When someone loses their cognitive skills or finds themselves not being able to suddenly do something they always could do, it can lead to frustration, embarrassment and withdrawal. On the other side, caring for a loved one with dementia can be difficult, stressful and expensive.
However, Judy Cornish, author and founder of the Dementia & Alzheimer’s Wellbeing Network (DAWN), said in a presentation during the On Aging 2022 conference presented by the American Society on Aging, a new approach and way of thinking is long overdue for those who provide care for someone with the condition.
Specifically, Cornish believes people should consider using the DAWN method, which trains families and caregivers to instead provide kind, strength-based and person-centered treatment to a loved one suffering from dementia by teaching caregivers to recognize patterns of emotion.
“We’re talking about a condition that affects our cognitive skills, rational thinking skills, our ability to follow a sequence, to see cause and effect and to use prioritization. We should expect emotional reactions to finding this happening to ourselves; it’s pretty catastrophic,” she said. “So how on earth do we, as professionals, as family members, people who adopt somebody who’s going through this process, experiencing this condition, work with it? We can’t, but you have to step back and remove yourself from the context and look at it from a different perspective.”

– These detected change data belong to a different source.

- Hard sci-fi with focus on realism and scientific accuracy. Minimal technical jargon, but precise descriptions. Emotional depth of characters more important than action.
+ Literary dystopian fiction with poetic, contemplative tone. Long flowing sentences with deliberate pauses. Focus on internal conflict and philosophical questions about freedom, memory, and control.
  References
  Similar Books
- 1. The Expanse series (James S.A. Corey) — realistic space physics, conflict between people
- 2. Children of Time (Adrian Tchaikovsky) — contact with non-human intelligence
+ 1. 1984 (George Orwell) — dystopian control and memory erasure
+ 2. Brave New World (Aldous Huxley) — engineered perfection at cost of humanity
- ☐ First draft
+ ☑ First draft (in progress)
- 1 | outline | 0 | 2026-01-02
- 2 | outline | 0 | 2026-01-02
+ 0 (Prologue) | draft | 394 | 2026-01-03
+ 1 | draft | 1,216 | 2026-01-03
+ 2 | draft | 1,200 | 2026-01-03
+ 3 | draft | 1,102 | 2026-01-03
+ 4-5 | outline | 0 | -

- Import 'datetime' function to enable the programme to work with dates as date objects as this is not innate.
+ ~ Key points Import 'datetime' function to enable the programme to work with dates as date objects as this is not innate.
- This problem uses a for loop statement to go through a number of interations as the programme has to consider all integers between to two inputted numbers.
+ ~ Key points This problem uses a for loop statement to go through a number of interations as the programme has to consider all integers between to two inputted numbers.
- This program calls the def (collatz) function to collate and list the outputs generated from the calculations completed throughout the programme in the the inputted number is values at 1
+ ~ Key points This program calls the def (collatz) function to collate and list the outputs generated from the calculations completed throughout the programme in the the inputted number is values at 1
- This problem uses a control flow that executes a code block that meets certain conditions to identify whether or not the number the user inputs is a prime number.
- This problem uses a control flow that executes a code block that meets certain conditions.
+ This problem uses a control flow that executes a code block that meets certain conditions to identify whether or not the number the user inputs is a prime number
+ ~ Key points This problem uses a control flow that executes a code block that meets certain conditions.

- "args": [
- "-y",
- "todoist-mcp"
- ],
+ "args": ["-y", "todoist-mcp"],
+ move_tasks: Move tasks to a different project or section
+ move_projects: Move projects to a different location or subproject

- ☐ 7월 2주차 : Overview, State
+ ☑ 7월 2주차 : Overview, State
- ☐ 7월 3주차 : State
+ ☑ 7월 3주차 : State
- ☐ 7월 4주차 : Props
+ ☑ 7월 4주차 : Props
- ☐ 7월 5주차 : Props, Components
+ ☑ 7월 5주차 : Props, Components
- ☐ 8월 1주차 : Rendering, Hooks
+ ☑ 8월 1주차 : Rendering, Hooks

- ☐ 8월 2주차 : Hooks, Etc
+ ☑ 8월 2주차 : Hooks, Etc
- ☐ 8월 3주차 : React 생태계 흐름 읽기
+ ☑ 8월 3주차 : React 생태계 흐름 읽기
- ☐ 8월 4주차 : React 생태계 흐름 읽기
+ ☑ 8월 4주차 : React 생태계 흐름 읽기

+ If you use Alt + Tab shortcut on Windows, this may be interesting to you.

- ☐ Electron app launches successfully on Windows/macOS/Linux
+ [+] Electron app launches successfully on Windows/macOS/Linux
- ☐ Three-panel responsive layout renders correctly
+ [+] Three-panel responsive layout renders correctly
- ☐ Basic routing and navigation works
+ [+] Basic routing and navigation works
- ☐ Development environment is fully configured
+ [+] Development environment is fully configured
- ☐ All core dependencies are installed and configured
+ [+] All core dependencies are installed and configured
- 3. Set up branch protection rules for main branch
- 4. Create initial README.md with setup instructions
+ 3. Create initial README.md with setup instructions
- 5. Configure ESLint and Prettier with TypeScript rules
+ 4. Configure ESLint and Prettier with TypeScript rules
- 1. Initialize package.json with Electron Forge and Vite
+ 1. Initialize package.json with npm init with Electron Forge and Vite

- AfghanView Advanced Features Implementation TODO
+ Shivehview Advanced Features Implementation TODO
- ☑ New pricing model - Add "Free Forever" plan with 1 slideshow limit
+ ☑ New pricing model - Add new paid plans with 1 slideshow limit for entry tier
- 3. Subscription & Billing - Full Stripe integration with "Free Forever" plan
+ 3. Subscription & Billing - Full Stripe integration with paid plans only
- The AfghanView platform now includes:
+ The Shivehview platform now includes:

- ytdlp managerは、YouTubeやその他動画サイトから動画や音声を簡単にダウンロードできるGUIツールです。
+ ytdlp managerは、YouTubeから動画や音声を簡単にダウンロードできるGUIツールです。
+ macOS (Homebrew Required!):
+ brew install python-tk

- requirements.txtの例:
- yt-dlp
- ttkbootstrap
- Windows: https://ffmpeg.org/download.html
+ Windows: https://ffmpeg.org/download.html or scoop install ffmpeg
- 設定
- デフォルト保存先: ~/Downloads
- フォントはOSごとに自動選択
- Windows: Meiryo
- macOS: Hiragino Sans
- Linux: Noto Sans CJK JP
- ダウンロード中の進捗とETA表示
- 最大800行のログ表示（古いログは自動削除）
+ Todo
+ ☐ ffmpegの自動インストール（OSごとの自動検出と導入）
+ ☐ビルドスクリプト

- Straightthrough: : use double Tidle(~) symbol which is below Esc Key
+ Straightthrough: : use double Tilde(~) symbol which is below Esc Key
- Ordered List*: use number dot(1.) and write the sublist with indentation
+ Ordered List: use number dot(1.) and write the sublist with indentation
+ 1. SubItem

Resetting the caregiving approach: medical model vs. experiential model
Cornish said caregivers currently use an approach based on a medical model, which includes a series of solutions and areas that “we cannot always solve.” In terms of treatment, this typically includes testing to diagnose and then using drugs or surgery to treat and normalize symptoms. The medical model in patients with dementia often includes prescribing drugs to minimize certain behaviors.
“With a medical model, we’re talking about a purpose of treatment, and treatment means this person who is now behaving in a different manner, we will treat this person and bring them back to what they were before,” she said. “We’re going to take unhealthy and return the person to health, to being healthy.”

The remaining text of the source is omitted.